And talk about bringing freshness to familiar repertory: Immensely gifted pianist Jan Lisiecki practically kick-started Mendelssohn’s youthful Piano Concerto in G minor into action Friday with the Philadelphia Orchestra, led by Yannick Nézet-Séguin.

But it was the raw, cry from the soul new work, “The Just and the Blind,” that has stayed with me from my marathon. Part of Carnegie’s 125 Commissions Project, begun in honor of the hall’s 125th birthday in 2016, it’s a 60-minute piece by poet Marc Bamuthi Joseph, with music by Daniel Bernard Roumain. Though it includes a dancer (Drew Dollaz), a vocalist (Somi) and projected animations and videos, the work is driven by Joseph’s stinging, brilliant words and is structured as a series of vignettes. Joseph voices the thoughts of a black father who admits to being afraid when, at night, he walks past young black men who look the same age as his son. Every day, he tells his son, the boy’s main mission in life is “to come home to me.”

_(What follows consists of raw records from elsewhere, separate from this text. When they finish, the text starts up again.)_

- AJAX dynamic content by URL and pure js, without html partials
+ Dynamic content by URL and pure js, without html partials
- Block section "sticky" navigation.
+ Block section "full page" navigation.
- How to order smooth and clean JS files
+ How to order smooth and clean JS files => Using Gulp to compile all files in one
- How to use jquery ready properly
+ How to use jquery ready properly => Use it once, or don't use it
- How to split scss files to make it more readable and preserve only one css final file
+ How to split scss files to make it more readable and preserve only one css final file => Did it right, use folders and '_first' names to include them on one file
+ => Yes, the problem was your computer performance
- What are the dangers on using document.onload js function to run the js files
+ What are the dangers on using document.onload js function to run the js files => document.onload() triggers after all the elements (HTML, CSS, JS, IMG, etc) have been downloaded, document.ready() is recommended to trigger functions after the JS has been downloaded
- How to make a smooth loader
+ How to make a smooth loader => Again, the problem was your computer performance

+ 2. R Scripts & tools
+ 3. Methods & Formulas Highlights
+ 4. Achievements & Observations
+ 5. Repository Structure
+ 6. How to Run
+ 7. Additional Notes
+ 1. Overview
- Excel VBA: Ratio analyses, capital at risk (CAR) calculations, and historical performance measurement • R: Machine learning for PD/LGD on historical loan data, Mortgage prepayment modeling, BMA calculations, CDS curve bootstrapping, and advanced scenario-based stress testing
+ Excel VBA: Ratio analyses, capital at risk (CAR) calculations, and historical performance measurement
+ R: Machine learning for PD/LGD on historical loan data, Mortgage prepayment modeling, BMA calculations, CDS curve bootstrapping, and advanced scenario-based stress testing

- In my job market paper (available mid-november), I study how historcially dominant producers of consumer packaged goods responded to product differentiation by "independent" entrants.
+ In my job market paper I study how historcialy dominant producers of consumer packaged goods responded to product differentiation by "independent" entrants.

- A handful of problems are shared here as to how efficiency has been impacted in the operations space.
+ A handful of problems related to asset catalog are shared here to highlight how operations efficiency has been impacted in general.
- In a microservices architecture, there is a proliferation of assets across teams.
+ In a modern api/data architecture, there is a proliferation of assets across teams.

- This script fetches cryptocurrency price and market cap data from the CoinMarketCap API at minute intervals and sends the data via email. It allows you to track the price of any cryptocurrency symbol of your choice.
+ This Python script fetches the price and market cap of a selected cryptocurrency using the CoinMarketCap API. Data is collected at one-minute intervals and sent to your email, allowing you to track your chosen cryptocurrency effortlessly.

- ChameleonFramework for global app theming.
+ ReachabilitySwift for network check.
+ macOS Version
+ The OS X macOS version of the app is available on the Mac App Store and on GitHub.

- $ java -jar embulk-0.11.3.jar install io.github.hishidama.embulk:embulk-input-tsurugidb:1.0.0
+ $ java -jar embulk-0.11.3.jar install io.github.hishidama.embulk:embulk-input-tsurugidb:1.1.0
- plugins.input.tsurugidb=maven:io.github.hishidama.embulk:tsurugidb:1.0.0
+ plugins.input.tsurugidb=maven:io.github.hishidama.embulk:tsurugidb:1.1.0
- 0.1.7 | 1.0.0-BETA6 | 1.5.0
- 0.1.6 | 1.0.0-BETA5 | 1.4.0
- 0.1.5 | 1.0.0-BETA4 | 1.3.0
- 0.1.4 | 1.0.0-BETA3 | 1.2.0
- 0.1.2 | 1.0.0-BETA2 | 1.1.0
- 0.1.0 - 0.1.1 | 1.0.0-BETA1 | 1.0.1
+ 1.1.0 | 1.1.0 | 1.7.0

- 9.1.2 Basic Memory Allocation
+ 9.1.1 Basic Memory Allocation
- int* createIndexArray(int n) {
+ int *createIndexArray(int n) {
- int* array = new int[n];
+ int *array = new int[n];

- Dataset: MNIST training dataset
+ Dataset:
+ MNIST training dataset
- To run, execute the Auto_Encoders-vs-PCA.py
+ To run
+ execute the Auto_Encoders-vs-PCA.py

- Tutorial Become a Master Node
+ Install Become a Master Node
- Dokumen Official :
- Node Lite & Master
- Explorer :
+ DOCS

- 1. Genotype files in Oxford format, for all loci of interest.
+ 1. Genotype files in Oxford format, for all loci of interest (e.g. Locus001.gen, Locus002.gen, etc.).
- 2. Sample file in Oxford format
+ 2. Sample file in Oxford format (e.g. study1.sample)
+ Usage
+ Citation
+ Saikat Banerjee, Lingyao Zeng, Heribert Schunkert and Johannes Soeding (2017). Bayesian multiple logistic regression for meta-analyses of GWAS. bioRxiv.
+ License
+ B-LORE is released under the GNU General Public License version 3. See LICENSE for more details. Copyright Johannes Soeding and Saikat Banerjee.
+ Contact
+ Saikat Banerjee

Stretches of Roumain’s score, which he mostly plays on piano and violin, are alternately jazzy and modernist. A rhythmically frenetic section will segue into a breezily cool passage. But Roumain knows when to pull the music back so Joseph’s searing words can do their work.

Is this classical music? Perhaps not by traditional definitions. But it speaks to where Carnegie has come that it fit in at the hall just as well as the Vienna Philharmonic.